WHAT TO DO: Tally up the lines below with "sizing" in them. Answer with the number only.
***** INPUT *****
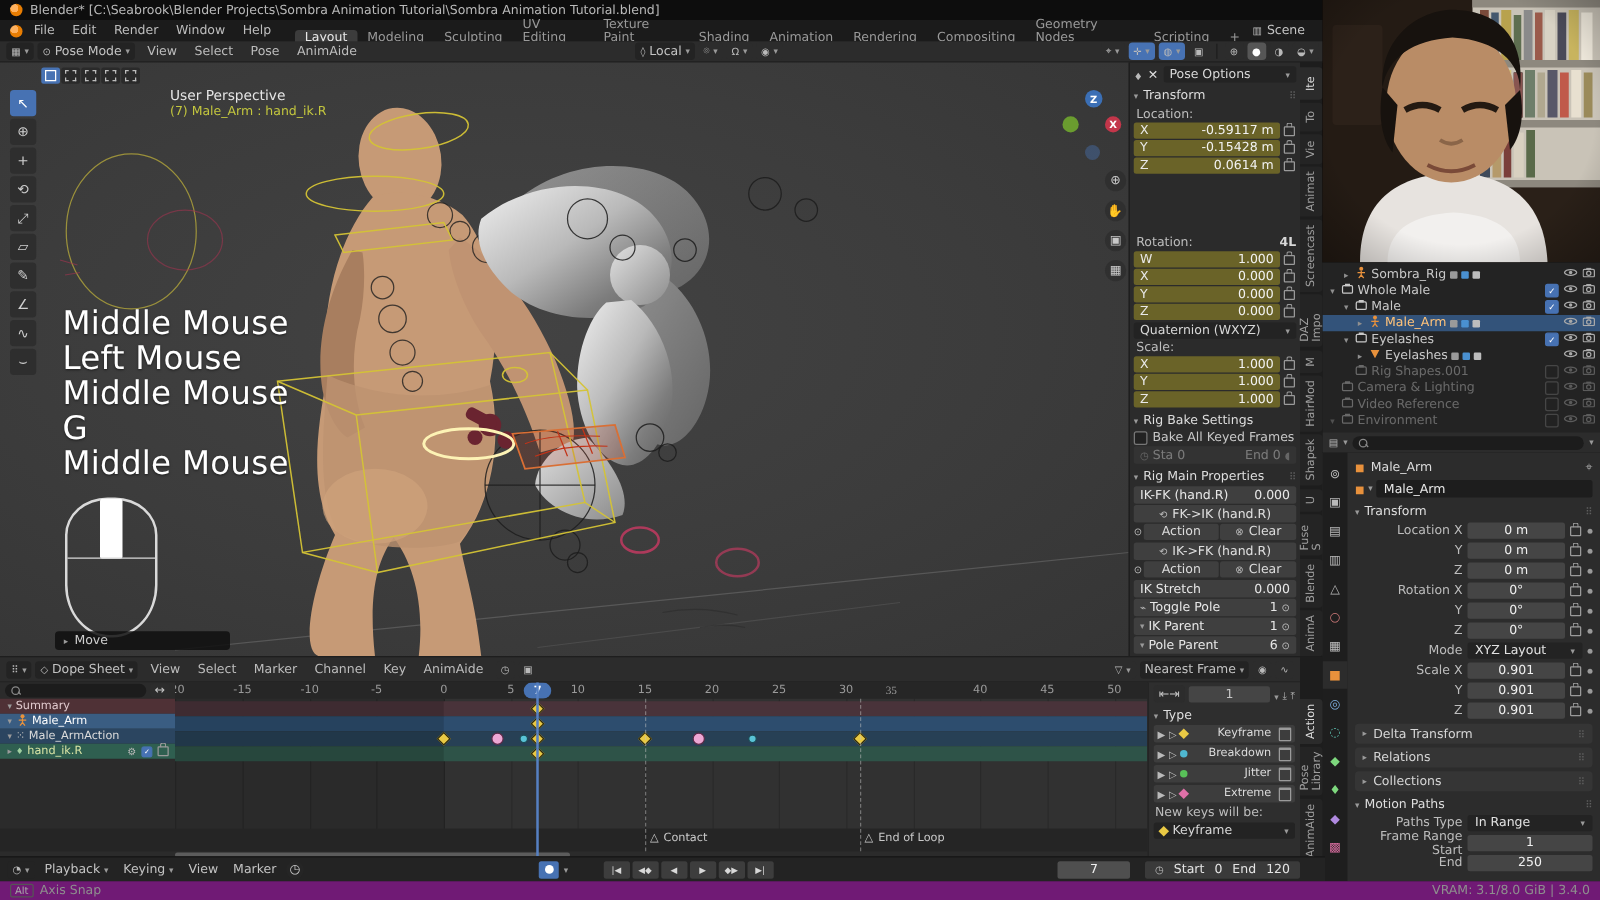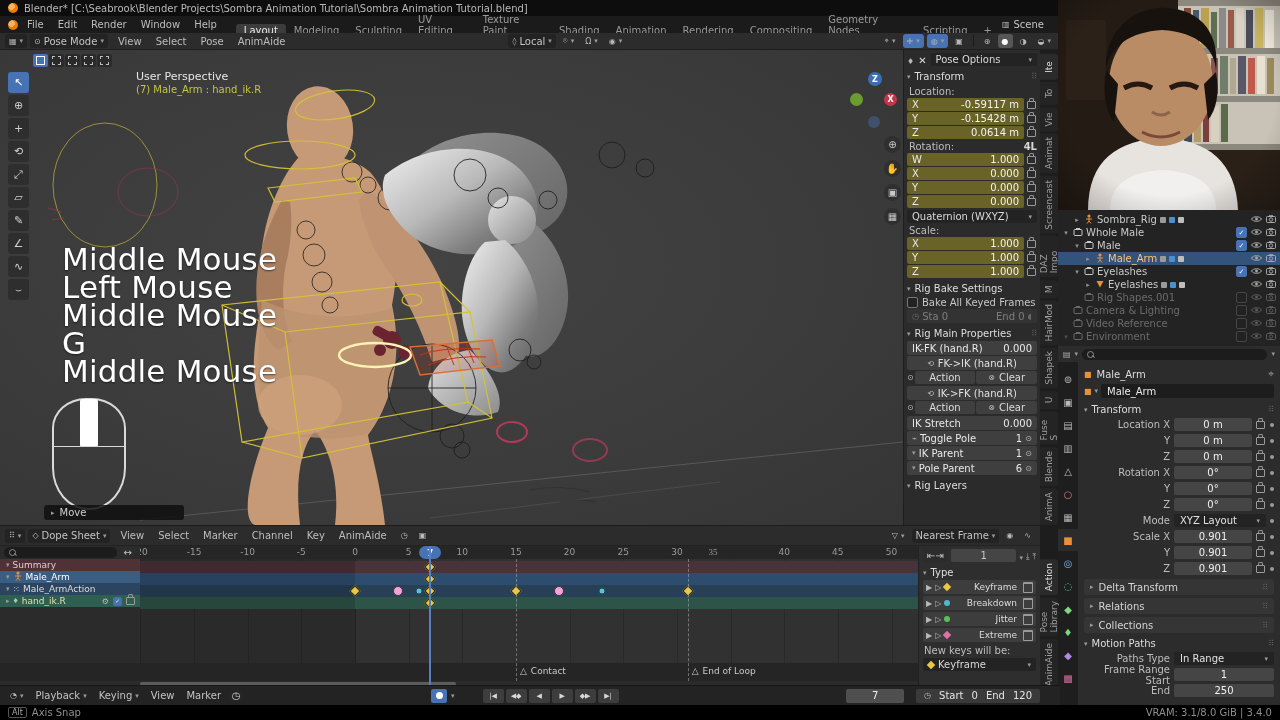--- a/index.html
+++ b/index.html
@@ -58,7 +58,7 @@
   .lock:before{content:'';position:absolute;top:-4px;left:1px;width:3px;height:3px;border:1px solid #9a9a9a;border-bottom:none;border-radius:2px 2px 0 0;}
   .dropdown{height:13px;background:#232323;border-radius:2px;display:flex;align-items:center;padding:0 5px;color:#d8d8d8;gap:4px;}
   .dropdown .chev{margin-left:auto;}
-  .badge4l{margin-left:auto;color:#d8d8d8;font-weight:bold;}
+  .badge4l{margin-left:auto;color:#d8d8d8;font-weight:bold;margin-top:48px;}
   .graybtn{height:14px;background:#3f3f3f;border-radius:2px;display:flex;align-items:center;justify-content:center;gap:4px;color:#e0e0e0;margin-bottom:1px;}
   .slider{height:14px;background:#3f3f3f;border-radius:2px;display:flex;align-items:center;padding:0 5px;color:#e8e8e8;margin-bottom:1px;}
   .slider .v{margin-left:auto;}

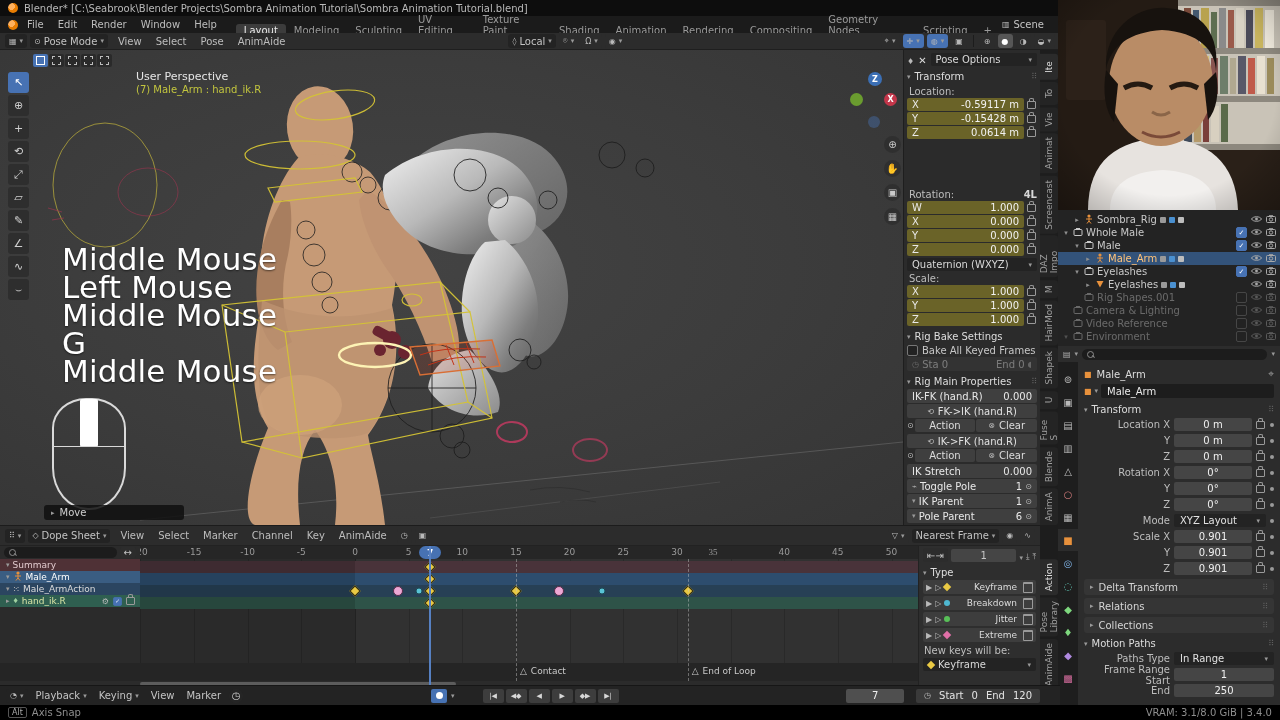--- a/index.html
+++ b/index.html
@@ -35,7 +35,7 @@
   #toolbar{left:8px;top:22px;display:flex;flex-direction:column;gap:2px;}
   .tool{width:21px;height:21px;background:#2e2e2e;border-radius:3px;display:flex;align-items:center;justify-content:center;color:#cfcfcf;font-size:11px;}
   .tool.on{background:#4772b3;color:#fff;}
-  #keys-overlay{left:50px;top:195px;color:#fff;font-size:31px;line-height:28px;text-shadow:0 1px 2px rgba(0,0,0,.55);letter-spacing:.2px;margin-left:12px;}
+  #keys-overlay{left:50px;top:195px;color:#fff;font-size:26px;line-height:28px;text-shadow:0 1px 2px rgba(0,0,0,.55);letter-spacing:.2px;}
   #mouse-ind{left:52px;top:348px;width:70px;height:108px;border:2px solid #d9d9d9;border-radius:34px 34px 36px 36px / 30px 30px 42px 42px;}
   #mouse-mid{position:absolute;left:50%;top:-1px;transform:translateX(-50%);width:18px;height:48px;background:#fff;border-radius:2px;}
   #mouse-line{position:absolute;left:0;top:46px;width:100%;height:0;border-top:1.5px solid #d9d9d9;}

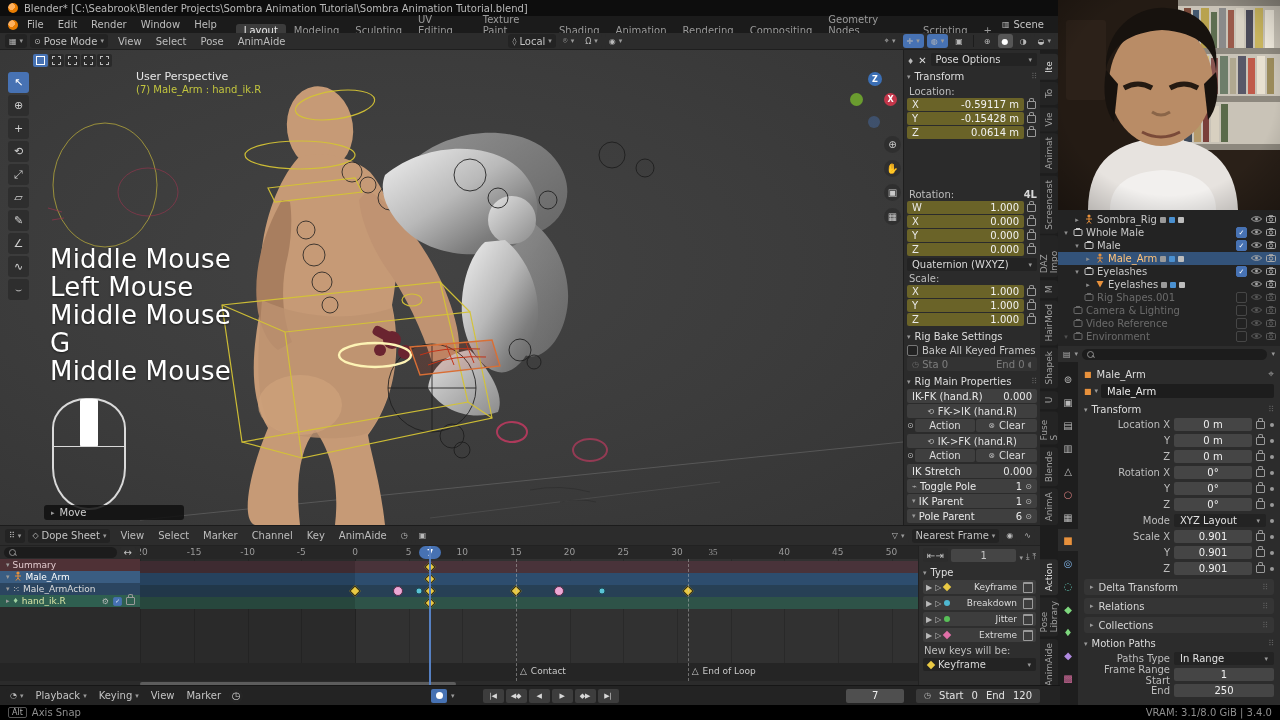--- a/index.html
+++ b/index.html
@@ -143,7 +143,7 @@
   .rec i{width:7px;height:7px;border-radius:50%;background:#fff;}
   #framebox{margin-left:auto;width:58px;height:14px;background:#4f4f4f;border-radius:2px;color:#f0f0f0;display:flex;align-items:center;justify-content:center;}
   #rangebox{display:flex;align-items:center;gap:8px;background:#3a3a3a;border-radius:2px;height:14px;padding:0 8px;margin:0 14px 0 8px;color:#e4e4e4;}
-  #statusbar{left:0;top:705px;width:1280px;height:15px;background:#000000;display:flex;align-items:center;padding:0 8px;box-sizing:border-box;color:#8e8e8e;gap:5px;}
+  #statusbar{left:0;top:705px;width:1280px;height:15px;background:#701a75;display:flex;align-items:center;padding:0 8px;box-sizing:border-box;color:#8e8e8e;gap:5px;}
   .keycap{border:1px solid #555;border-radius:2px;padding:0 3px;font-size:8px;color:#aaa;}
   #vram{margin-left:auto;}
 </style>

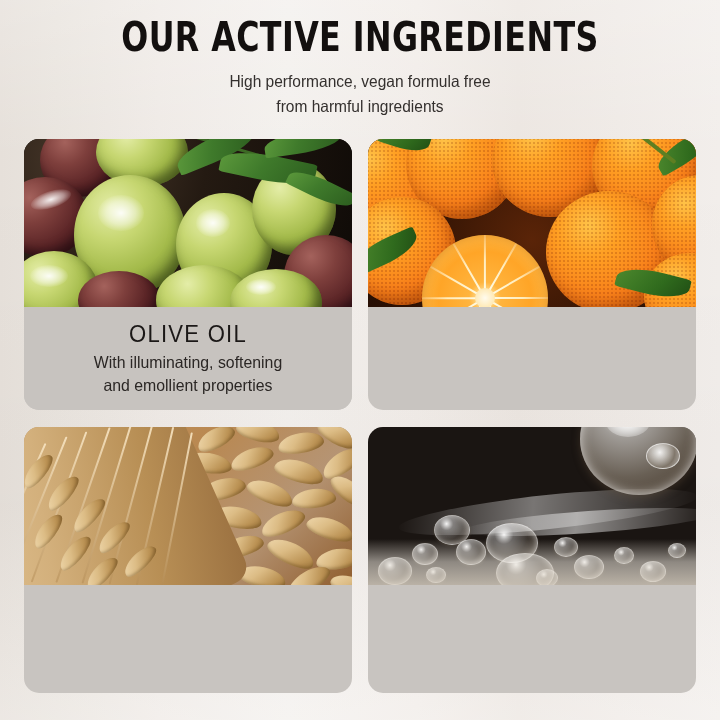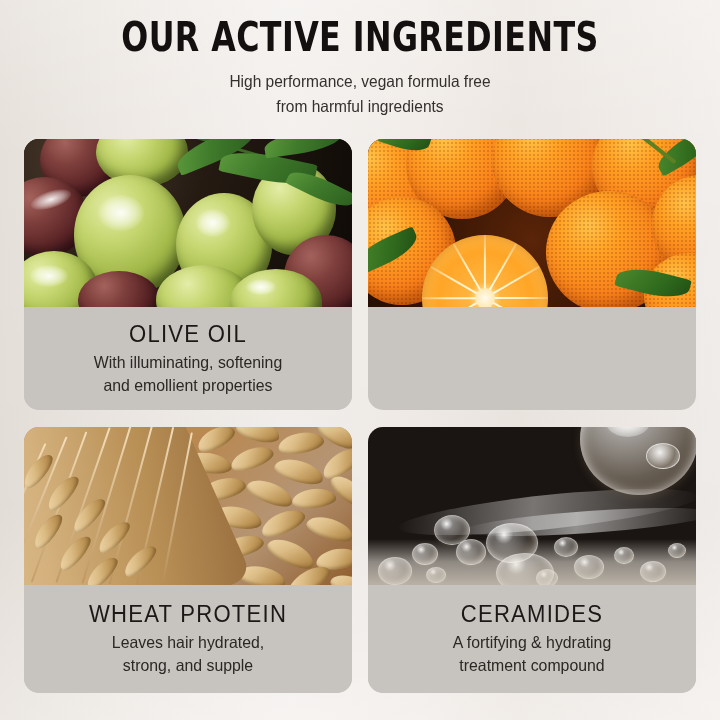--- a/index.html
+++ b/index.html
@@ -352,13 +352,6 @@
           <div class="blob grain" style="left:96px;  top:126px; width:40px; height:16px; transform:rotate(-44deg);"></div>
         </div>
       </div>
-      <div class="card-caption">
-        <div class="card-title">WHEAT PROTEIN</div>
-        <div class="card-desc">
-          <div>Leaves hair hydrated,</div>
-          <div>strong, and supple</div>
-        </div>
-      </div>
     </div>
 
     <div class="card">

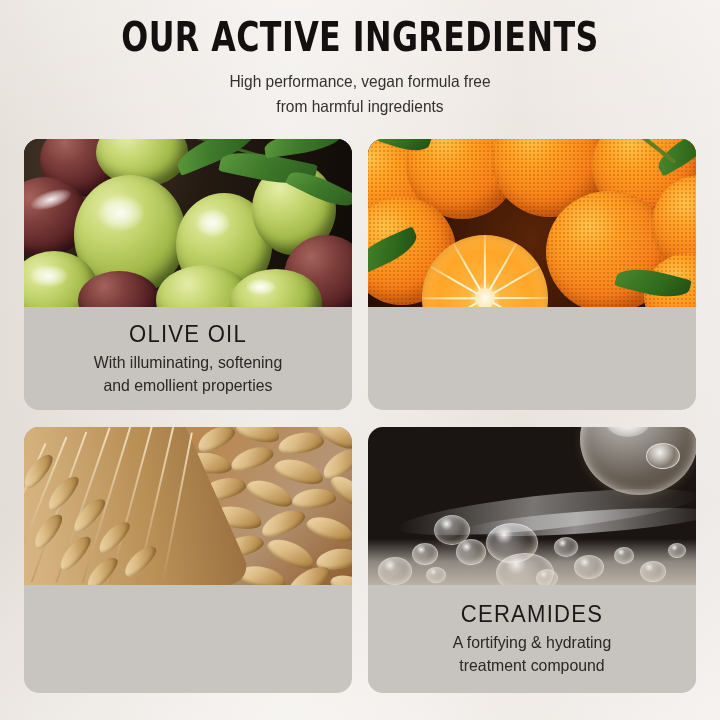--- a/index.html
+++ b/index.html
@@ -382,13 +382,6 @@
                       background:linear-gradient(180deg, rgba(235,228,216,0) 0%, rgba(238,232,222,0.55) 50%, rgba(226,217,203,0.8) 100%);"></div>
         </div>
       </div>
-      <div class="card-caption">
-        <div class="card-title">CERAMIDES</div>
-        <div class="card-desc">
-          <div>A fortifying &amp; hydrating</div>
-          <div>treatment compound</div>
-        </div>
-      </div>
     </div>
 
   </div>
*****
EXERCISE OUTPUT: 2